Banks offer a number of different kinds of interest bearing accounts. On some accounts you earn a fixed interest rate for a specific number of years, while on other accounts the interest rate may change on a monthly or even weekly basis. Federal regulation DD requires banks to disclose information to consumers about how interest rates are computed on all types of interest-bearing accounts.

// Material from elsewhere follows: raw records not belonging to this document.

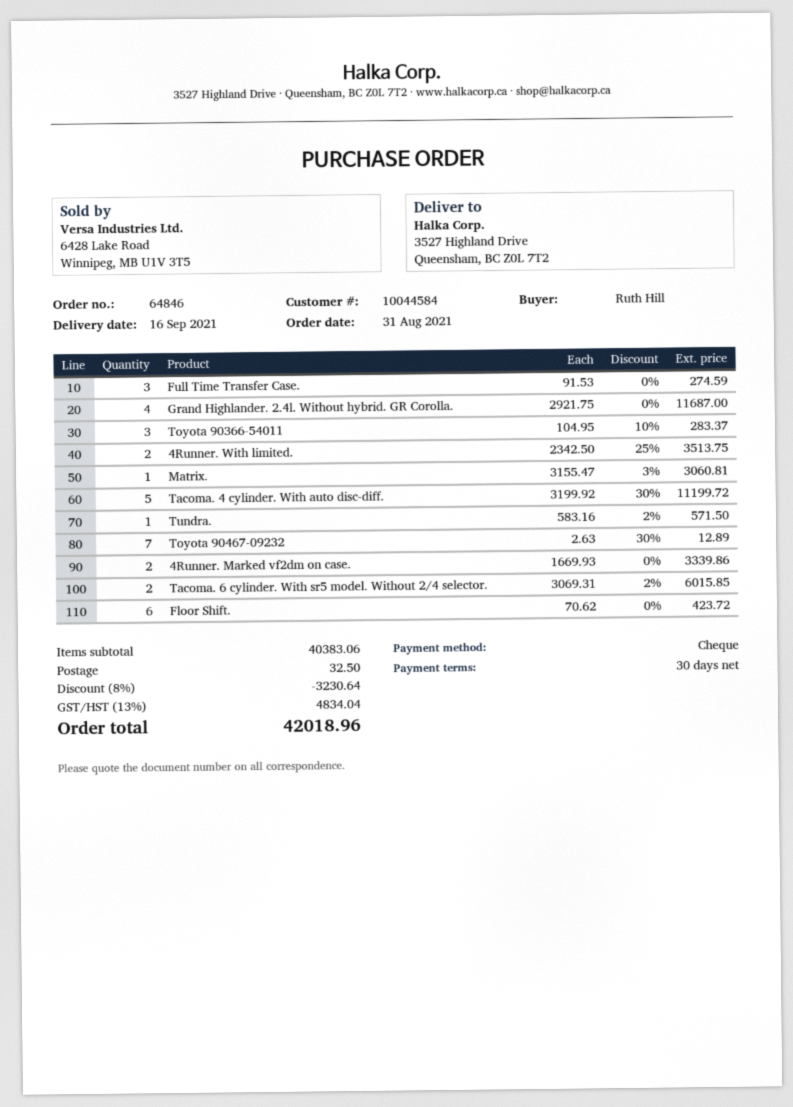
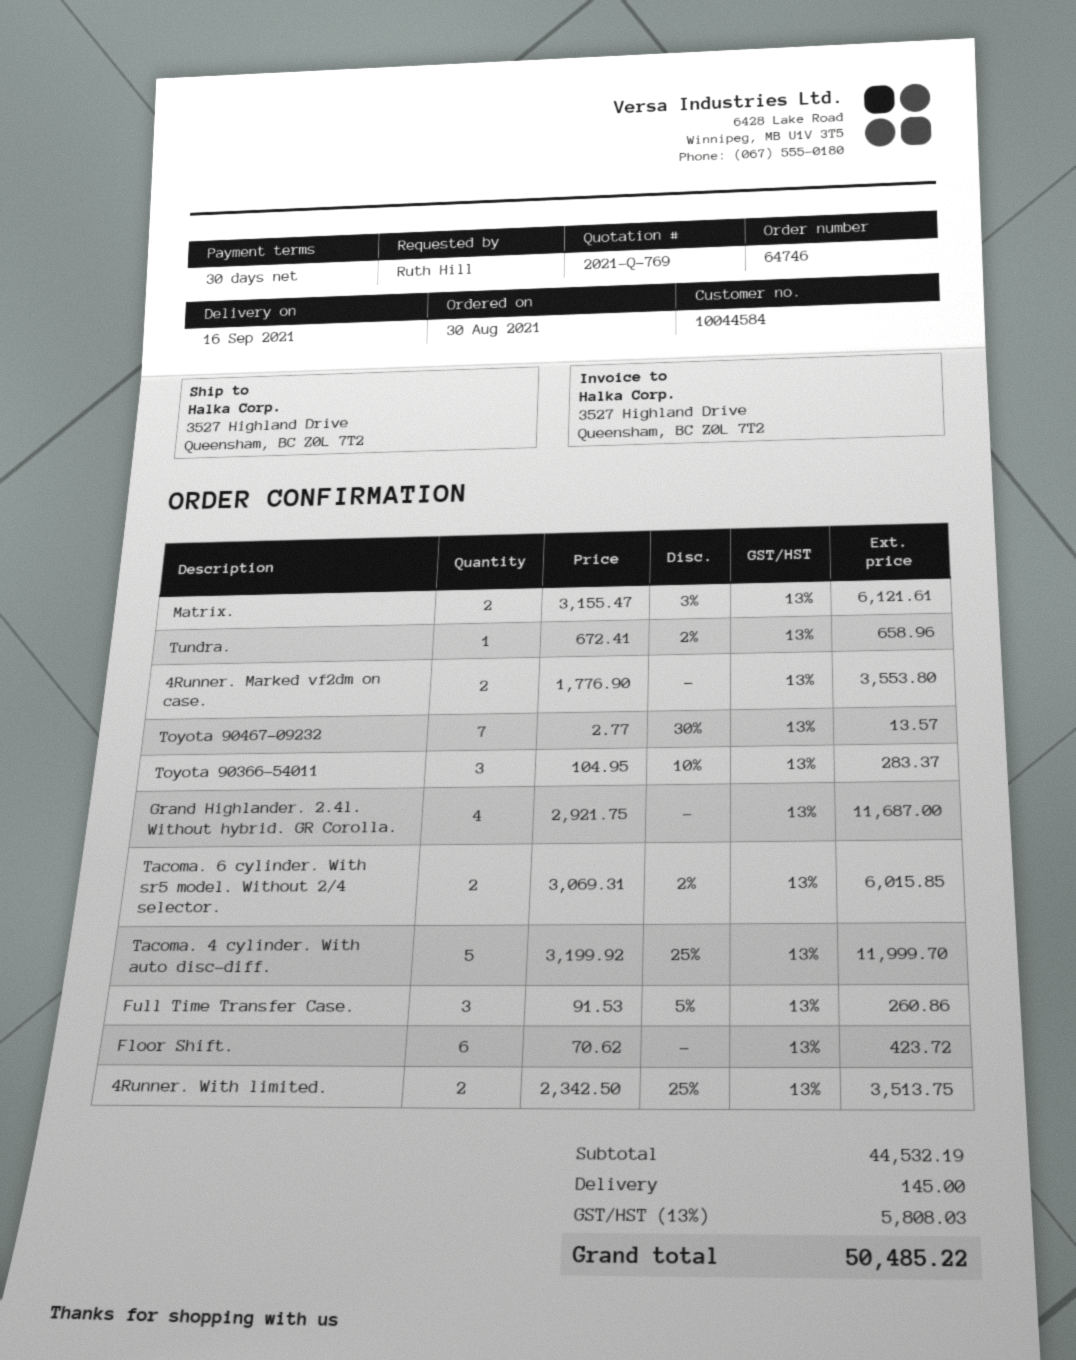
order number: 64846 -> 64746
order date: 2021-08-31 -> 2021-08-30
Full Time Transfer Case.: 3 x 91.53 = 274.59 -> 3 x 91.53 - 5% = 260.86
Matrix.: 1 x 3155.47 - 3% = 3060.81 -> 2 x 3155.47 - 3% = 6121.61
Tacoma. 4 cylinder. With auto disc-diff.: 5 x 3199.92 - 30% = 11199.72 -> 5 x 3199.92 - 25% = 11999.70
Tundra.: 1 x 583.16 - 2% = 571.50 -> 1 x 672.41 - 2% = 658.96
Toyota 90467-09232: 7 x 2.63 - 30% = 12.89 -> 7 x 2.77 - 30% = 13.57
4Runner. Marked vf2dm on case.: 2 x 1669.93 = 3339.86 -> 2 x 1776.90 = 3553.80
subtotal: 40383.06 -> 44532.19
discount: 8% = 3230.64 -> none
shipping: 32.50 -> 145.00
tax: 13% = 4834.04 -> 13% = 5808.03
total: 42018.96 -> 50485.22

Fixed Rate Certificates Of Deposit
On a certificate of deposit, banks use the daily balance method to determine your interest. The bank agrees to pay you a particular interest rate, which it refers to as the annual percentage rate. The bank divides that rate by the number of days in the year. If you have a $100 CD and an annual interest rate of 3.65 percent, then you earn 1/365 of the annual interest on each day of the year. In this instance you would earn $0.01 on a daily basis which means that you earn $3.65 or 3.65 percent by the end of the year. Banks normally credit interest to the account on a monthly basis, annually or at maturity.
On a variable rate CD, your bank calculates interest in the same manner as on a fixed rate CD except that the annual percentage rate can change over the course of the CD term. Some banks offer so-called "step rate" CDs on which your interest rate increases every quarter. Other banks offer variable rate CDs on which the bank can change the rate at any time. You earn the initial interest rate using the daily balance method until the bank changes your rate. Thereafter, you continue to earn interest on a daily basis but at the new rate.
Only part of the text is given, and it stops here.